Chances are, you recognize how important toothpaste is for your hygiene. However, you might not give much thought to this significant product that you use more than once per day. With so many options on the shelf, it is easy to pick up any variety—many patients find themselves choosing the least expensive tube or the brand they have used since childhood.
Many toothpaste brands claim to be the best for your oral health, so how do you know which you should choose? The answer is not easy, because every patient has different needs. You might even have family members that all benefit from a different type of toothpaste living in your home. Here are some things to consider:
Look for the seal of approval – Every toothpaste tube that you buy should have the American Dental Association seal, regardless of brand or type. If the toothpaste does not have this seal, don’t buy it.
Fluoride – This additive helps to prevent decay and strengthens your tooth enamel, which helps to fight cavities.

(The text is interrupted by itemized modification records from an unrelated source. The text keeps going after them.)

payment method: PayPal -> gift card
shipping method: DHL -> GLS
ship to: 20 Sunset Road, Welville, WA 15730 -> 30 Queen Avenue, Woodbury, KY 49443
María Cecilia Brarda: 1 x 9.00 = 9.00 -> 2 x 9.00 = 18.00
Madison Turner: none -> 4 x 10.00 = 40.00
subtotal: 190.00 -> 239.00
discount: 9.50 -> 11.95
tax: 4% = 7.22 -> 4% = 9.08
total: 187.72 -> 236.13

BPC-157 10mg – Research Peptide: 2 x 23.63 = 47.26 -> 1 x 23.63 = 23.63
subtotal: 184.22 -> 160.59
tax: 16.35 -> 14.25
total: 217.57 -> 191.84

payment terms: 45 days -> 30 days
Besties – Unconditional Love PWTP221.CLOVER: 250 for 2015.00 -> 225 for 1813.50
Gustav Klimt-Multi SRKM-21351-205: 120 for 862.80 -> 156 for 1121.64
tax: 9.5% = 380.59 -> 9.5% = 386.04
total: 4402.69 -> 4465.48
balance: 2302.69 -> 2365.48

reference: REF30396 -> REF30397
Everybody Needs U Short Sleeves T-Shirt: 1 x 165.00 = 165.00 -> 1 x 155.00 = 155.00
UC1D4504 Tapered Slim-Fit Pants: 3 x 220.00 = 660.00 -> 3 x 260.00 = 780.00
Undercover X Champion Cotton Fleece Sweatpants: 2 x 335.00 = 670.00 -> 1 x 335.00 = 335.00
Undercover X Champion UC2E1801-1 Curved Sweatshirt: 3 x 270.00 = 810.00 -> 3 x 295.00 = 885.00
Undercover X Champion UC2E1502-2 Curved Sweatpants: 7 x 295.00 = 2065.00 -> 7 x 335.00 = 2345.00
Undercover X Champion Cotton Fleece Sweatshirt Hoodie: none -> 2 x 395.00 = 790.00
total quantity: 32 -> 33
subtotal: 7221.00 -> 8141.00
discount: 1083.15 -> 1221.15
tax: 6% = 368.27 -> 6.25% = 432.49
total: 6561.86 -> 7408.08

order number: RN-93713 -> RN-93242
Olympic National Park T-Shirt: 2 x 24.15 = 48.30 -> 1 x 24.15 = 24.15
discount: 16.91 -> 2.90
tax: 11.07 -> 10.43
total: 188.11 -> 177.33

If you don’t get enough fluoride from your city water, it’s a good idea to look for toothpaste that provides it.
Gingivitis fighter – If you have red or bleeding gums, you could benefit from toothpaste that reduces oral bacteria and helps to fight and prevent gingivitis.
Tartar control – Many toothpaste brands specialize in controlling tartar buildup. Although this type of toothpaste is not as effective as a professional cleaning, it can help keep things under control in between dentist visits.
Sensitivity – If hot or cold beverages cause you pain, look for toothpaste that is for sensitive teeth and gums. This type helps reduce pain by blocking pain signals to the nerves in your mouth.
Whitening – If your teeth could use a little brightening, look for whitening toothpaste. These types remove surface stains with polishing agents. Be careful if you have sensitive teeth, though—whitening toothpaste can irritate your teeth and gums.
Read the label – Be sure to thoroughly read the label of the toothpaste you are purchasing. Some brands are specialized for kids, and others are only for adults. In addition, many children’s toothpastes are high in sugar.
Above all, you can’t go wrong with asking your dentist which toothpaste he or she recommends for your unique dental care situation.